Over 400 species of fungi infect insects and mites. Deuteromycetes and Phycomycetes contain most of the useful species for insect control. The entomopathogenic fungi have relatively broad host range and are amenable for mass production. The fungi penetrate through the insect cuticle and sporulate on the dried insects, which provide the way for epizootics. However, fungi are fairly fastidious with respect to humidity and temperature. In order to make effective use of a fungus, applying it at the right time and optimum amount is important for the successful management of insect pest on crops.

Trichoderma is a specific fungus having characteristic capability of inhibiting the growth of a broad range of pathogenic fungal species. Due to being biological, this bio-fungicide has got no adverse effect on the environment. Application of Trichoderma is known to prevent various diseases like stem and root rot, damping off, wilt, blight, and other diseases of leaves.

11.3.1.8 Viruses

Many of the commercial bioinsecticides are based on nuclear polyhedrosis viruses (NPVs) and to a lesser extent of granulosis viruses (GVS) and non-occluded viruses (NOVs). These viruses are highly host specific and safer to nontarget organisms including humans.

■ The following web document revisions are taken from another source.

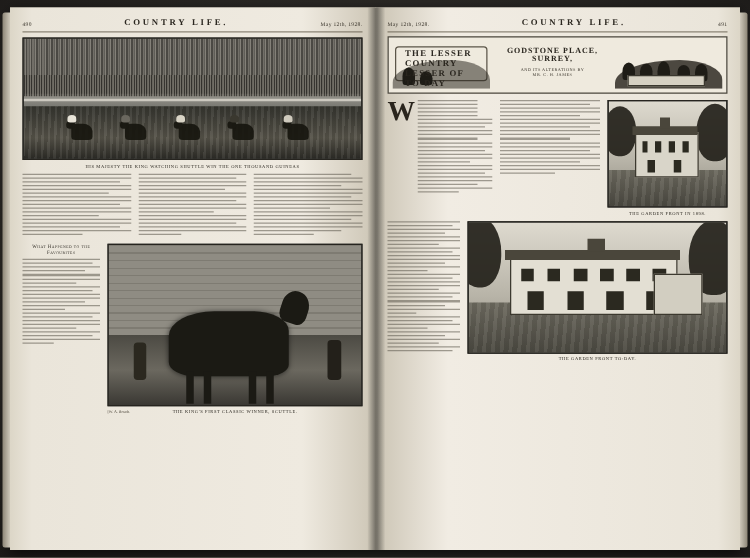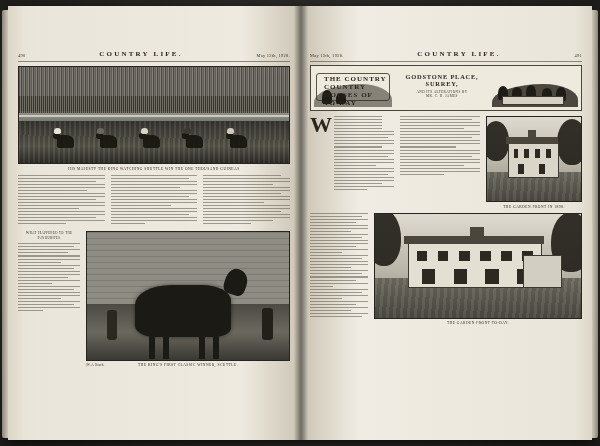--- a/index.html
+++ b/index.html
@@ -46,7 +46,7 @@
   .edge-r{position:absolute;right:-6px;top:4px;width:7px;height:428px;
     background:linear-gradient(to left,#8d8677,#d8d2c4);border-radius:0 2px 2px 0;}
 
-  .pad{position:absolute;left:10px;right:10px;top:8px;bottom:8px;margin-top:36px;}
+  .pad{position:absolute;left:10px;right:10px;top:8px;bottom:8px;}
 
   
   .runhead{

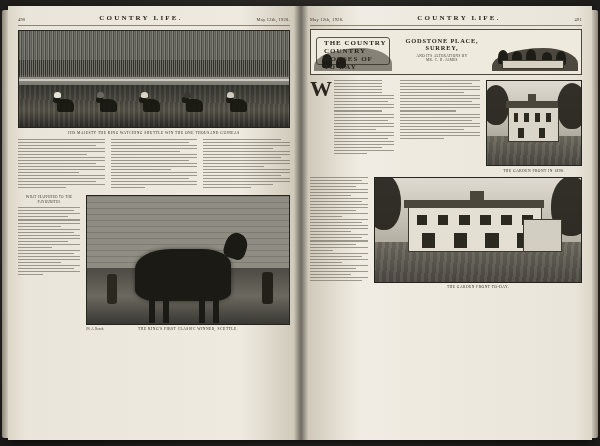--- a/index.html
+++ b/index.html
@@ -328,7 +328,7 @@
               <div class="orn-tree" style="left:8px"></div>
               <div class="orn-tree" style="left:22px;height:11px"></div>
             </div>
-            <div class="mh-title" style="position:relative;padding:6px 4px 0 10px;font-size:7px;line-height:8px">THE COUNTRY COUNTRY HOUSES OF TO-DAY</div>
+            <div class="mh-title" style="position:relative;padding:6px 4px 0 10px;font-size:7px;line-height:8px">THE LESSER COUNTRY LESSER OF TO-DAY</div>
           </div>
 
           <div class="mh-mid">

Upon ingestion of the viral particles, the polyhedron dissolves in the alkaline pH of the midgut, releasing virions. The virions enter the columnar epithelial cells through endocytosis and cause primary infection. Here the secondary infection takes place, ultimately causing death of the insect.

11.4 Constraints in Popularization of Biofertilizer Technology

  • The quality of inoculants

  • The lack of knowledge about the inoculation technology for the extension personnel and the farmers

  • Ineffective inoculant delivery system

  • Nonavailability of formulations to the farmers

11.5 Conclusion

The indiscriminate use of chemical fertilizers and pesticides has caused serious damage to the ecosystem; hence, it becomes imperative to turn to more ecofriendly methods of pest and nutrient management. Biofertilizers and biopesticides which are microbial in origin can become viable alternative to sustainable agriculture, although biofertilizers can’t complement to chemical fertilizers but can become supplementary to them for maintaining soil health and crop productivity. Therefore, development of newer ecofriendly technology for pest and nutrient management is need of the hour. It is equally important to maintain the quality of biofertilizers and biopesticides. Timely delivery of these organic amendments and awareness to the farmers will help in the improvement of quality and quantity of food products. Biofertilizers and biopesticides are our tools to achieve the goals of not only higher yield but also a cleaner environment. Hence, an integrated approach of scientists and extension workers should be followed for their success.